J'ai aussi pris contact avec une réalisatrice transgenre qui m'a averti de la douleur que ressentent la plupart des personnes transgenres par rapport à leur passé. Ils ou elles brûlent en général leurs photos prises avant la transition. Avec Phong, ça a été le contraire, elle voulait qu'on témoigne de toute son histoire. Au final, le vrai défi a été d'éditer le film: deux années de tournage se sont transformées en 250 heures d'images.

FN : Le Vietnam a-t-il une chance de devenir le deuxième pays d'Asie, après Taiwan, à autoriser le mariage pour personnes de même sexe ? 

Le Anh Phong: I was very happy when I saw the news in Taiwan [8] because it is a place not far away from Vietnam. This means our lawmakers know about this law. Now transgender groups are also advocating for a same-sex marriage law, but the priority remains on the sex reassignment support law.
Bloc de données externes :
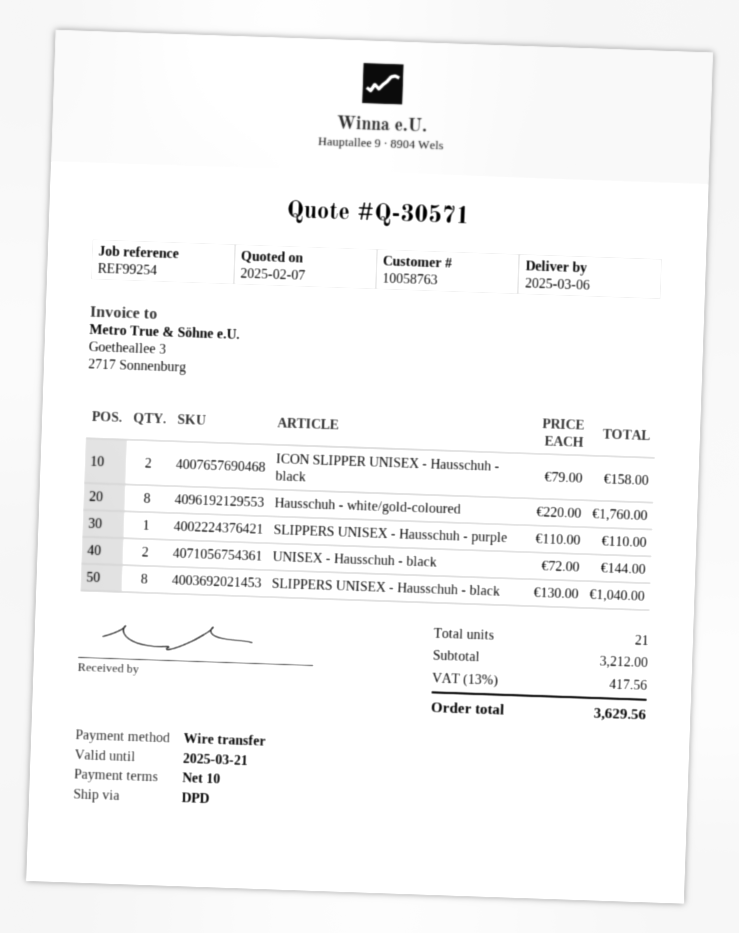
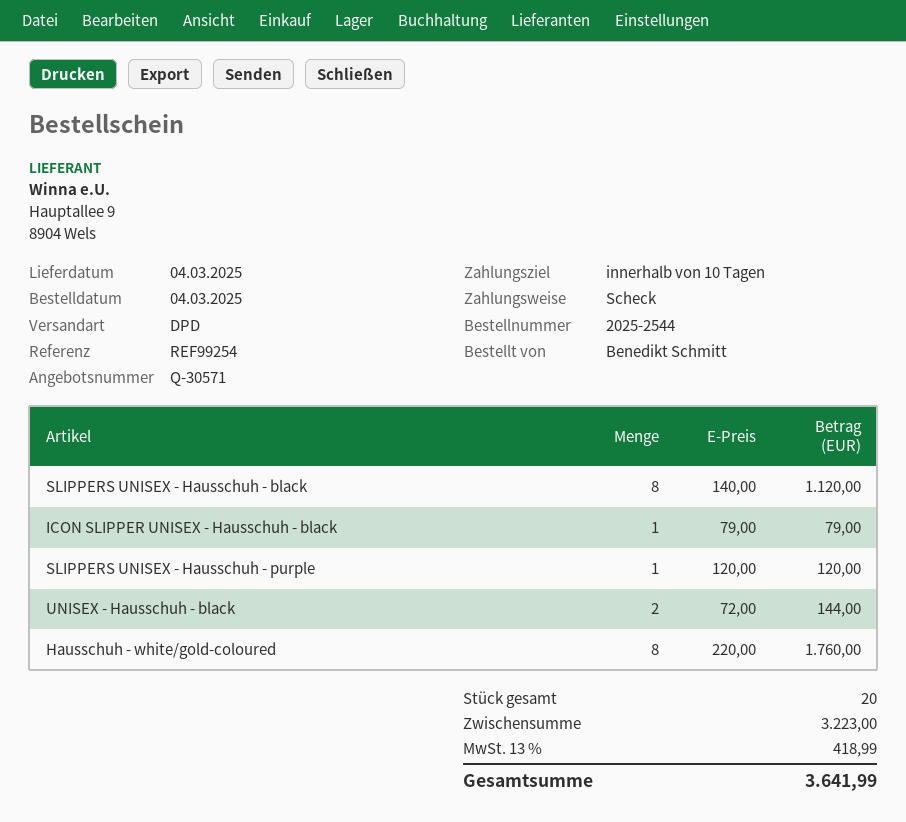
delivery date: 2025-03-06 -> 2025-03-04
payment method: bank transfer -> cheque
ICON SLIPPER UNISEX - Hausschuh - black: 2 x 79.00 = 158.00 -> 1 x 79.00 = 79.00
SLIPPERS UNISEX - Hausschuh - purple: 1 x 110.00 = 110.00 -> 1 x 120.00 = 120.00
SLIPPERS UNISEX - Hausschuh - black: 8 x 130.00 = 1040.00 -> 8 x 140.00 = 1120.00
total quantity: 21 -> 20
subtotal: 3212.00 -> 3223.00
tax: 13% = 417.56 -> 13% = 418.99
total: 3629.56 -> 3641.99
People believe once this law has been passed, the same-sex marriage law will be much easier to adopt. The reality in Vietnam is that a lot of same-sex couples live together, but of course they have no legal protection of their rights currently.

Gerry Herman: There are two stages to a marriage in Vietnam: a ‘family marriage’ and then a civil, government-registered marriage. Until five years ago, it was illegal to have a gay ‘family marriage’, the police would disrupt such ceremonies. Now it is not legal, but also no longer illegal, it is tolerated and we witness many gay and lesbian marriages. This indicates growing acceptance, including from the authorities.

Le Anh Phong : J'étais ravie de voir les informations sur Taiwan [fr] [9] car c'est un endroit qui est proche du Vietnam. Cela signifie que nos législateurs sont au courant de cette loi. Maintenant les groupes transgenres font du lobbying pour une loi sur le mariage pour personnes de même sexe, mais la priorité reste la loi sur le soutien pour les personnes changeant de sexe. La communauté pense qu'une fois cette loi adoptée, le mariage pour tous sera plus facile à faire passer. En réalité, au Vietnam, de nombreux couples de même sexe vivent déjà ensemble, mais bien sûr ils ou elles ne bénéficient d'aucune protection légale.

Gerry Herman : Il y a deux étapes dans un mariage au Vietnam : un mariage “familial” et un mariage civil, enregistré par le gouvernement. Il y a cinq ans encore, c'était illégal de faire un mariage familial gay, la police intervenait pour empêcher la cérémonie. Maintenant, ce n'est pas légal, mais ce n'est plus illégal non plus. C'est toléré et on assiste à de nombreux mariages gays et lesbiens. Ceci indique une plus grande acceptation, y compris de la part des autorités.